• _Supplied information_:
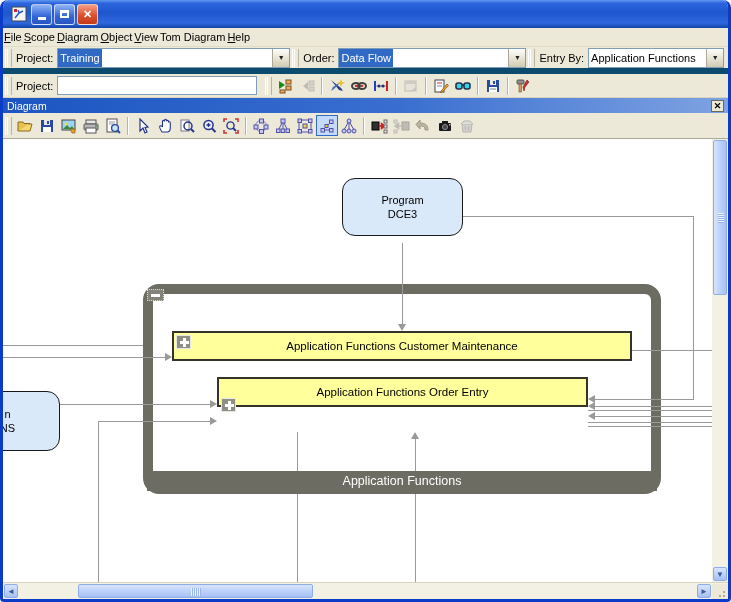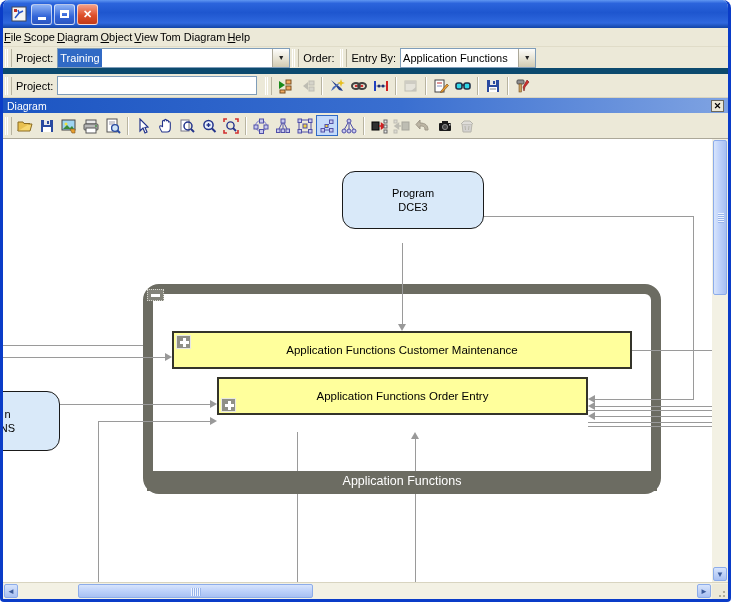--- a/index.html
+++ b/index.html
@@ -55,21 +55,21 @@
   .arr { position:absolute; width:0; height:0; border:4px solid transparent; z-index:4; }
   .arr.right { border-left:7px solid #999; border-right:none; }
   .arr.left  { border-right:7px solid #999; border-left:none; }
   .arr.down  { border-top:7px solid #999; border-bottom:none; }
   .arr.up    { border-bottom:7px solid #999; border-top:none; }
   .pnode { position:absolute; background:#d9e9f9; border:1px solid #1a1a1a; border-radius:13px; display:flex; flex-direction:column; align-items:center; justify-content:center; font-size:11px; color:#000; z-index:5; line-height:14px; }
   .group-box { position:absolute; left:140px; top:145px; width:518px; height:210px; border:10px solid #6c6c62; border-radius:16px; z-index:1; }
   .group-label-bar { position:absolute; left:144px; top:332px; width:510px; height:20px; background:#6c6c62; z-index:2; display:flex; align-items:center; justify-content:center; color:#fff; font-size:12.5px; }
   .collapse-btn { position:absolute; left:144px; top:150px; width:17px; height:12px; background:#83837a; border:1px dotted #d8d8d0; z-index:6; display:flex; align-items:center; justify-content:center; }
   .collapse-btn .bar { width:9px; height:3px; background:#fff; }
-  .fn-box { position:absolute; height:38px; background:#ffff9c; border:2px solid #34342a; z-index:5; display:flex; align-items:center; justify-content:center; font-size:11.5px; color:#000; }
+  .fn-box { position:absolute; height:30px; background:#ffff9c; border:2px solid #34342a; z-index:5; display:flex; align-items:center; justify-content:center; font-size:11.5px; color:#000; }
   .plus-btn { position:absolute; width:15px; height:14px; background:#8f8f86; border:1px solid #e8e8e2; z-index:7; }
   .plus-btn::before { content:""; position:absolute; left:6px; top:2px; width:3px; height:9px; background:#fff; }
   .plus-btn::after  { content:""; position:absolute; left:3px; top:5px; width:9px; height:3px; background:#fff; }
   svg { display:block; }
 </style>
 </head>
 <body>
 
 <div class="window">
 
@@ -105,20 +105,25 @@
   <div class="tbrow row1">
     <span class="gripper"></span>
     <span class="tb-label">Project:</span>
     <span class="combo" style="width:233px">
       <span class="combo-text sel">Training</span>
       <span style="flex:1"></span>
       <span class="combo-btn">▼</span>
     </span>
     <span class="gripper"></span>
     <span class="tb-label">Order:</span>
+    <span class="combo" style="width:188px">
+      <span class="combo-text sel">Data Flow</span>
+      <span style="flex:1"></span>
+      <span class="combo-btn">▼</span>
+    </span>
     <span class="gripper"></span>
     <span class="tb-label">Entry By:</span>
     <span class="combo" style="width:136px">
       <span class="combo-text">Application Functions</span>
       <span class="combo-btn">▼</span>
     </span>
   </div>
 
   <div class="tbrow row2">
     <span class="gripper"></span>
@@ -411,21 +416,21 @@
       <div class="arr up" style="left:408px;top:293px"></div>
 
       <div class="group-box"></div>
       <div class="group-label-bar">
           <span>Application Functions</span>
         </div>
       <div class="collapse-btn">
           <span class="bar"></span>
         </div>
 
-      <div class="pnode" style="left:339px;top:32px;width:142px;height:58px">
+      <div class="pnode" style="left:339px;top:39px;width:121px;height:58px">
         <span>Program</span>
         <span>DCE3</span>
       </div>
       <div class="pnode" style="left:-48px;top:252px;width:105px;height:60px">
         <span>n</span>
         <span>NS</span>
       </div>
       <div class="fn-box" style="left:169px;top:192px;width:460px">
         <span>Application Functions Customer Maintenance</span>
       </div>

• _Prompt_: Leave out the pictures and repeat exactly the lines from the start of the material through the line that contains "position:absolute; left:140px; top:145px;", both included.

• _Solution for this exercise_:
--- a/index.html
+++ b/index.html
@@ -55,21 +55,21 @@
   .arr { position:absolute; width:0; height:0; border:4px solid transparent; z-index:4; }
   .arr.right { border-left:7px solid #999; border-right:none; }
   .arr.left  { border-right:7px solid #999; border-left:none; }
   .arr.down  { border-top:7px solid #999; border-bottom:none; }
   .arr.up    { border-bottom:7px solid #999; border-top:none; }
   .pnode { position:absolute; background:#d9e9f9; border:1px solid #1a1a1a; border-radius:13px; display:flex; flex-direction:column; align-items:center; justify-content:center; font-size:11px; color:#000; z-index:5; line-height:14px; }
   .group-box { position:absolute; left:140px; top:145px; width:518px; height:210px; border:10px solid #6c6c62; border-radius:16px; z-index:1; }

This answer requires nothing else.